Raw data —
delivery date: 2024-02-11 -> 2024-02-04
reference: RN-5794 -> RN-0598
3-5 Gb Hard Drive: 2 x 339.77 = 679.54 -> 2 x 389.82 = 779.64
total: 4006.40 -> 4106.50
==
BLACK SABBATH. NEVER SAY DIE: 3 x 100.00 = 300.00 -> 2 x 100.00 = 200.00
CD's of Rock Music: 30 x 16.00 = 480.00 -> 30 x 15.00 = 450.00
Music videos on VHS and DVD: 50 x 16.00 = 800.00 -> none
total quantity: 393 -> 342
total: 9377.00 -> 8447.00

Task brief —
A verbatim transcription is needed of the lines above, starting at the line with "BLACK SABBATH. NEVER" and ending at the line with "total: 9377.00 -> 8447.00", both included, and of nothing else.

Answer section —
BLACK SABBATH. NEVER SAY DIE: 3 x 100.00 = 300.00 -> 2 x 100.00 = 200.00
CD's of Rock Music: 30 x 16.00 = 480.00 -> 30 x 15.00 = 450.00
Music videos on VHS and DVD: 50 x 16.00 = 800.00 -> none
total quantity: 393 -> 342
total: 9377.00 -> 8447.00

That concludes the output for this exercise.